PROBLEM DETAILS = In the listing below, the answer starts at the line that has "delivery date: 2015-07-08 -> 2015-07-11" and stops after the line that has "discount: none -> 63.33"; please repeat that part exactly and nothing more.

EXTRACTED RECORDS =
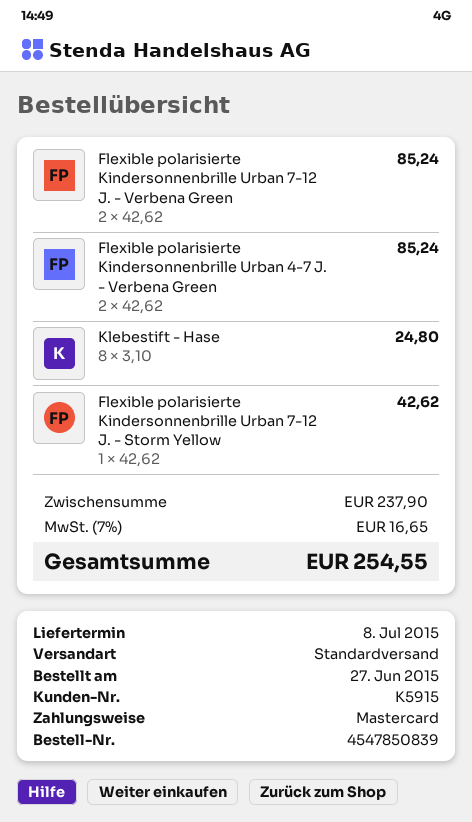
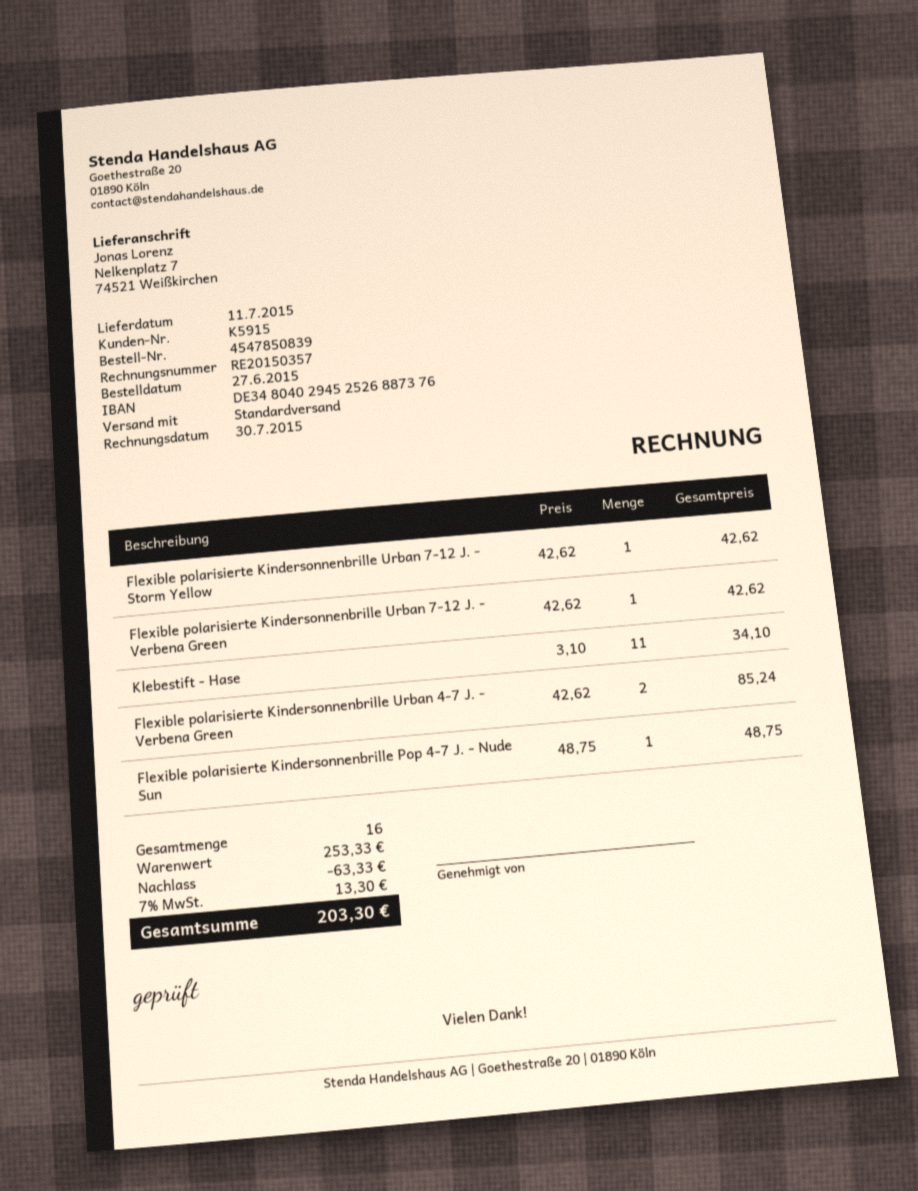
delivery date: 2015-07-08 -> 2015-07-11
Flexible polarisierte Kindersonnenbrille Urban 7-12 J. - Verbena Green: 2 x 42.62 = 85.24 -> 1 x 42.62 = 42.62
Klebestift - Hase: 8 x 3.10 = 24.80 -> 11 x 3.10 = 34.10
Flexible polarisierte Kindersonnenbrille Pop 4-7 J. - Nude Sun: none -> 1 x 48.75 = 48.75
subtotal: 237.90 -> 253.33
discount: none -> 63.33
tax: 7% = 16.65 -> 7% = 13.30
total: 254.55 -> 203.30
* * *
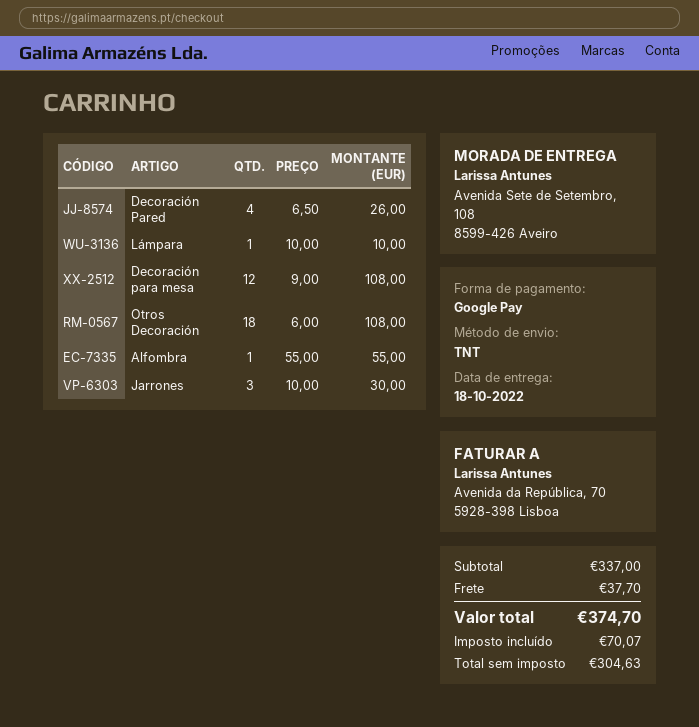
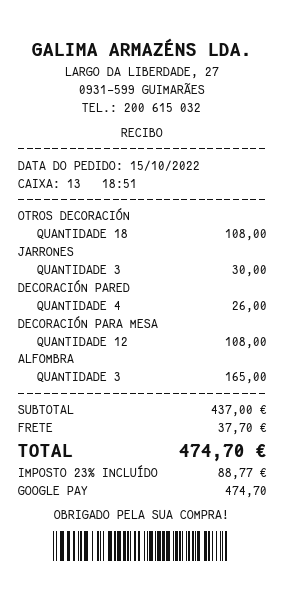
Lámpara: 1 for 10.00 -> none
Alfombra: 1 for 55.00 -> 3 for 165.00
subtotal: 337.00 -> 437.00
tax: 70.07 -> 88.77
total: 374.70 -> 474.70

YOUR RESPONSE =
delivery date: 2015-07-08 -> 2015-07-11
Flexible polarisierte Kindersonnenbrille Urban 7-12 J. - Verbena Green: 2 x 42.62 = 85.24 -> 1 x 42.62 = 42.62
Klebestift - Hase: 8 x 3.10 = 24.80 -> 11 x 3.10 = 34.10
Flexible polarisierte Kindersonnenbrille Pop 4-7 J. - Nude Sun: none -> 1 x 48.75 = 48.75
subtotal: 237.90 -> 253.33
discount: none -> 63.33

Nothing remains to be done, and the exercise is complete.